Hacía falta probar una tarjeta argentina en un comercio y claramente tenía todos los números, así que esta tarde salí sorteada. Ómnibus número 71, hacia Avenida Brasil esquina Luis Cavia, Pocitos.
Le pedí al conductor que me avisara y me pidió que le recordara al doblar en Av. Brasil, lo cual hice, obteniendo como respuesta: creo que es la que viene.
Su inseguridad, combinada a la extraña coyuntura de que la siguiente parada era a una cuadra de la anterior, hizo que decidiera esperar una parada más, pasando la diagonal Luis Cavia a los 4 metros de la parada que inseguramente el conductor indicó.
Me bajé en silencio y volví hacia atrás, bajo una lluvia tenue, no tanto para llovizna.
Entré al comercio. Hice la prueba. Error. Mientras el cajero intentaba frenéticamente una y otra y otra vez, yo hablaba con el jefe de sistemas quien me decía, sí, ya estoy viendo el error... pa! decile que ya está, que no va a andar por más que le siga dando, no va a andar!
Salí del comercio. Tenía que buscar un taxi para ir al Shopping Punta Carretas, ver el posicionamiento de la marca, relevar si algún comercio no aceptaba la tarjeta y esas cosas que cada tanto es bueno hacer.
Los taxis pasaban ocupados y empezó a llover de costado. La lluvia ladeada integra el top ten de mis cambios de humor (junto a las hormonas, el hambre y otros siete). Decidí que hoy no iba a ser cada tanto, cruzar y volver a tomar el ómnibus para retornar a la oficina. Esperé un buen rato, hasta que al fin llegó el 71, destino Instrucciones. En un extremo de literalidad, volví a tomar el mismo ómnibus, mismo conductor.
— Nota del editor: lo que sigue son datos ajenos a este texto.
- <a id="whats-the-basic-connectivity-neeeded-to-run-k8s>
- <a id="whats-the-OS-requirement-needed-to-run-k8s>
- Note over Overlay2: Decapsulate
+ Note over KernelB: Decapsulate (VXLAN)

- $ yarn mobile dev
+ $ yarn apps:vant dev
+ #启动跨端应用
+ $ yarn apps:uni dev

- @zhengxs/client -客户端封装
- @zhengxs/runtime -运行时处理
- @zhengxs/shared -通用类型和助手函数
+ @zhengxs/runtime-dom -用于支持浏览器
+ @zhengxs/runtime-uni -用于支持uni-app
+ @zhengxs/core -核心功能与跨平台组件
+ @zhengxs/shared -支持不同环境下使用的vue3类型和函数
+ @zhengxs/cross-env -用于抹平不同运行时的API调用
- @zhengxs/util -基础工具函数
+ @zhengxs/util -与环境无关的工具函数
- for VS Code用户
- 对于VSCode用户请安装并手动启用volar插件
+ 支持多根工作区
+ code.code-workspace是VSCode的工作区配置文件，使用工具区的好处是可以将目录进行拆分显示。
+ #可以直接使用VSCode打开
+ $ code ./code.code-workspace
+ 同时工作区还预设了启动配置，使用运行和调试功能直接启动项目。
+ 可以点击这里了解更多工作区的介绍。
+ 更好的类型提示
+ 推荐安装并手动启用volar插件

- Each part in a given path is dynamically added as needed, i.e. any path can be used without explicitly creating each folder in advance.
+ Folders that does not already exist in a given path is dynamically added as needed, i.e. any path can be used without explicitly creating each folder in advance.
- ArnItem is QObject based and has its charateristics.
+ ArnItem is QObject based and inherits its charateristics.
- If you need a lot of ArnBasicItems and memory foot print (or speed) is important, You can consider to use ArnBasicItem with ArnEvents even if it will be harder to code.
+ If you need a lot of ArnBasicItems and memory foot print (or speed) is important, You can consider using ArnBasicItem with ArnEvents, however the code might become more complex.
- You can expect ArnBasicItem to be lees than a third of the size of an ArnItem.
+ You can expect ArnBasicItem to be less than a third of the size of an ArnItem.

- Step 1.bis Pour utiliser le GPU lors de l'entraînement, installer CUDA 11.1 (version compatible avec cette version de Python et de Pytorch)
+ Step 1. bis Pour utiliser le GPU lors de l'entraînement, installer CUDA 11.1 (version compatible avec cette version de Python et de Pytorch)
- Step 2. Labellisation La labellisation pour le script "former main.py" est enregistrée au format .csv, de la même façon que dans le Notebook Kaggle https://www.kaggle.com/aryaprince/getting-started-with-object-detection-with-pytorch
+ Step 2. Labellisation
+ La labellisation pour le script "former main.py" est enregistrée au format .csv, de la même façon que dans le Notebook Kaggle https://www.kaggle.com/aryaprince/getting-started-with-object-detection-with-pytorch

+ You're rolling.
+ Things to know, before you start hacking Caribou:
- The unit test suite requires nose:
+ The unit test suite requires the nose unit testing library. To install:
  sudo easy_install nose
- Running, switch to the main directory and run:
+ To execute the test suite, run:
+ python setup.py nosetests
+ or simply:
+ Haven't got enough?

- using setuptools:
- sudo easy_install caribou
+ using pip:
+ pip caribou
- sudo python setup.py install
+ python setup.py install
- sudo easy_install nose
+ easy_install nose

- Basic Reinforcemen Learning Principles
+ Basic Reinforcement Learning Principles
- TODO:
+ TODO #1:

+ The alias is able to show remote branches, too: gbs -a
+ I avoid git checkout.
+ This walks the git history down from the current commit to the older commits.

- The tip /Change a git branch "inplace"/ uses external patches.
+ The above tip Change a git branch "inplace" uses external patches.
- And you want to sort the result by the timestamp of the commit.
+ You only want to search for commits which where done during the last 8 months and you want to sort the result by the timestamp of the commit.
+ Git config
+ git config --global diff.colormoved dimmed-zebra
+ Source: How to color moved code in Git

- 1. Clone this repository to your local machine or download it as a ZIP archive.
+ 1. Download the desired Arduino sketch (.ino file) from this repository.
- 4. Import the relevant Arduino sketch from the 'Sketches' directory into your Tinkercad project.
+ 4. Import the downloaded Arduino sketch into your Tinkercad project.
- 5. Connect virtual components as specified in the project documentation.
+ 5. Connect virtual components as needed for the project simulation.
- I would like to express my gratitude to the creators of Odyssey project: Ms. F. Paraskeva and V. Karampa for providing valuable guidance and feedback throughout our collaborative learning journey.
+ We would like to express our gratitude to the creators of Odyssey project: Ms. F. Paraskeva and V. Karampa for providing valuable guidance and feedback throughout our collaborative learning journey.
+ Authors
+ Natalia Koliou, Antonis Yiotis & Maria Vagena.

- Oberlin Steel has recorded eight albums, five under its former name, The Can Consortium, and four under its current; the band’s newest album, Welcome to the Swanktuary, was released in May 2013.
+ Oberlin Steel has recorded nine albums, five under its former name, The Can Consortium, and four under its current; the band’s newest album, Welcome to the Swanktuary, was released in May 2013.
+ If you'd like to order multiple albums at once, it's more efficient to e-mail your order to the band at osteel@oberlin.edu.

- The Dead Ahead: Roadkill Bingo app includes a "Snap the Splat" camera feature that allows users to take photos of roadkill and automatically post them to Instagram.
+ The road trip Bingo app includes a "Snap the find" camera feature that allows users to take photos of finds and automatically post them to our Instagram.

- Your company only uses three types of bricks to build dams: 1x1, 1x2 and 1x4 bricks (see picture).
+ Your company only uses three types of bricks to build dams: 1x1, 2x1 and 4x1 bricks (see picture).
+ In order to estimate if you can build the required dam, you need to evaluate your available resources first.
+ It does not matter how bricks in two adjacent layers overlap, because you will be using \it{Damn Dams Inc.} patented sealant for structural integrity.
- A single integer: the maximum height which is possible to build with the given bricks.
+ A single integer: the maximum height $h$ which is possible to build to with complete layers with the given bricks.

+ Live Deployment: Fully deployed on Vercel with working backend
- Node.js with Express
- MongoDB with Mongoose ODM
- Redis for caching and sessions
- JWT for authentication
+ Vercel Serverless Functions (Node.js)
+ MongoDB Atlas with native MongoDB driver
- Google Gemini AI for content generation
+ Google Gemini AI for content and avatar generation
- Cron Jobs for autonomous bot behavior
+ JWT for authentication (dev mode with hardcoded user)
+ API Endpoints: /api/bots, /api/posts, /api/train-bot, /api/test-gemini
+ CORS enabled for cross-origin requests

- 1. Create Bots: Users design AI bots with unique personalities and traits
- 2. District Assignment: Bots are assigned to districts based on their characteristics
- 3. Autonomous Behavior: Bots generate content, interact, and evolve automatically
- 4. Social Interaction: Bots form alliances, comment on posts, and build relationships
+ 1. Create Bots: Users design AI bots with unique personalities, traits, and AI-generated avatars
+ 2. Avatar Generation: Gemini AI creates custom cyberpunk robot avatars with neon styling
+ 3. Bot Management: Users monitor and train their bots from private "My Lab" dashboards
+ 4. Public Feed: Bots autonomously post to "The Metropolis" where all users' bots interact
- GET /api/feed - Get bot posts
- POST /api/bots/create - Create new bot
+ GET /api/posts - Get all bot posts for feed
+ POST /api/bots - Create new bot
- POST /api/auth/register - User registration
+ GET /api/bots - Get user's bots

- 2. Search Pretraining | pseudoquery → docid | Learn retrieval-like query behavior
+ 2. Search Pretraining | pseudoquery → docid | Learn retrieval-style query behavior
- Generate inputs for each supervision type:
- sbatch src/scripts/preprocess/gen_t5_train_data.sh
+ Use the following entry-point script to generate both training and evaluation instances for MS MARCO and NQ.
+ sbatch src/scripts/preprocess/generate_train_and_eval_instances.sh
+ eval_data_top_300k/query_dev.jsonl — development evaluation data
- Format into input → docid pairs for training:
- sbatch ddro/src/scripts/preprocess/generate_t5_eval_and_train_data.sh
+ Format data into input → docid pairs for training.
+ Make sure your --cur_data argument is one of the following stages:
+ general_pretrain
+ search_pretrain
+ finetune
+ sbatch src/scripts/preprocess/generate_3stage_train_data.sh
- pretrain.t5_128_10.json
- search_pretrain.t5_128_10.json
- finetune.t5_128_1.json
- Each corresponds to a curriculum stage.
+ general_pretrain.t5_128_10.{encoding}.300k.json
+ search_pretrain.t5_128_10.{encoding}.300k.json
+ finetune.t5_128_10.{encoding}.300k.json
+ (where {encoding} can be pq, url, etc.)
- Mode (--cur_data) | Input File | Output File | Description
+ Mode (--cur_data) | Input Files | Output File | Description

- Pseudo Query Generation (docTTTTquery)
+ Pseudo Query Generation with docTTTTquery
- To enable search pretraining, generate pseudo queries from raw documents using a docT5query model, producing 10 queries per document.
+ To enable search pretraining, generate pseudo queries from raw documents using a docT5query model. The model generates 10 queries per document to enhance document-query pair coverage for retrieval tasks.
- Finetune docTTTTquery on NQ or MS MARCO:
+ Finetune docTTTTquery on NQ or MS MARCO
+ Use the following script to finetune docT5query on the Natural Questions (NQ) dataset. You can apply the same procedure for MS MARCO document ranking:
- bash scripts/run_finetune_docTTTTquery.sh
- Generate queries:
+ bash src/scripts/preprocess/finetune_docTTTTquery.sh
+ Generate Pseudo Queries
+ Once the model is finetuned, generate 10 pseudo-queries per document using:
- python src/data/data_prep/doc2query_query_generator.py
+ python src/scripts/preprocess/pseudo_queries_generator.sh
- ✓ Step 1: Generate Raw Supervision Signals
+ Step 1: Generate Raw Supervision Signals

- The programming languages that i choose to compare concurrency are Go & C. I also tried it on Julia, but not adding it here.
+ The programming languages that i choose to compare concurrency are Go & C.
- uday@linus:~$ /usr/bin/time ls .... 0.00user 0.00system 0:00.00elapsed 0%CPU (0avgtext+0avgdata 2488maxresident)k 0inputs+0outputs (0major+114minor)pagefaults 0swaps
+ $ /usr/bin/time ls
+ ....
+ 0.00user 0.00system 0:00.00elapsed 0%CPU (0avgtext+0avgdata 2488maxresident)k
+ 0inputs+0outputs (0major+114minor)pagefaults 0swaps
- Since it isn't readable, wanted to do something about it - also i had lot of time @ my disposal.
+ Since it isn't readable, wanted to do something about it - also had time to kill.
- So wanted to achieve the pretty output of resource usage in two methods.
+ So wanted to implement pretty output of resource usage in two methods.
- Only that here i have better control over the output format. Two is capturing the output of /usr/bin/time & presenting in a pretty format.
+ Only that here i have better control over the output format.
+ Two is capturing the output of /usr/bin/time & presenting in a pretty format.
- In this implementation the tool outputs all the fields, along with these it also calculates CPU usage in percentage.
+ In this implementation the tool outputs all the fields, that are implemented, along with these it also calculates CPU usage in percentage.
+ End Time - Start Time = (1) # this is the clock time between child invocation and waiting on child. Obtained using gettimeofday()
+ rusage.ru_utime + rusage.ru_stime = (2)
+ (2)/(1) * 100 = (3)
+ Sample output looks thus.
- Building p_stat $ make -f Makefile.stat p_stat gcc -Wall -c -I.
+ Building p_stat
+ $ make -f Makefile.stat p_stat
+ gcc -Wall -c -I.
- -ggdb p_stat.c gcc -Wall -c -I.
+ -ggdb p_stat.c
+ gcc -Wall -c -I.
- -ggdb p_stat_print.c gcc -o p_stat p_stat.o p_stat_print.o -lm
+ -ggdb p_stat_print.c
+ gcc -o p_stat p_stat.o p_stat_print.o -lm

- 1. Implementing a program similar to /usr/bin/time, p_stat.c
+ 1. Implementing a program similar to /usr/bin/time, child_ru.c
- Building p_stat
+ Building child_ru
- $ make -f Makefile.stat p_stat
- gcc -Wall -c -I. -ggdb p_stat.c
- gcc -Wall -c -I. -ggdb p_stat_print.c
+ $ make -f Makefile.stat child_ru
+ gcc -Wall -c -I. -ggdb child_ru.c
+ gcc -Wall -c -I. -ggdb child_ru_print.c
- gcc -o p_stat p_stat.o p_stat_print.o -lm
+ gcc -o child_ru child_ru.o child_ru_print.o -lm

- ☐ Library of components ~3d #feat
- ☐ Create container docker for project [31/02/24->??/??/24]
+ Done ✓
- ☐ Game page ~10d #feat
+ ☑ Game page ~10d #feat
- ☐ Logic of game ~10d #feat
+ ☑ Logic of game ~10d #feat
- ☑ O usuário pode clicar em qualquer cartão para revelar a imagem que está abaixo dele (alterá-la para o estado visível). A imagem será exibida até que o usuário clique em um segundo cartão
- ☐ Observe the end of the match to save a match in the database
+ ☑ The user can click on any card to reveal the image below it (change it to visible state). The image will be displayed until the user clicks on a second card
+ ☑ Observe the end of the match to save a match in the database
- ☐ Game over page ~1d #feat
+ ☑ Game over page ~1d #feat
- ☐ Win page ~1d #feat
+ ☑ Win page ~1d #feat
Nos arqueamos cejas como diciendo henos aquí otra vez, pagué, me dio el boleto. Agarrás avenida Italia, no? Y sí, respondió. Por un momento pensé que me iba a preguntar si de todas formas me iba a bajar en Bv. Artigas, pero no lo hizo.
Llegué a la oficina, terminé lo que había interrumpido por la operación Pocitos y mi jefe me listó una cantidad de cosas para mañana. Cerré la computadora, los cajones y salí rumbo al hogar.
Frente a la oficina puedo tomar el 64 o el 21 que me dejan en la esquina de casa. Pasó el 300, el 222, el C4, el D9... y sí señores, el mismo 71 con el mismo conductor! Esta vez no me subí, pero el mutuo arqueo de cejas no faltó y la sonrisa sorpresa, tampoco.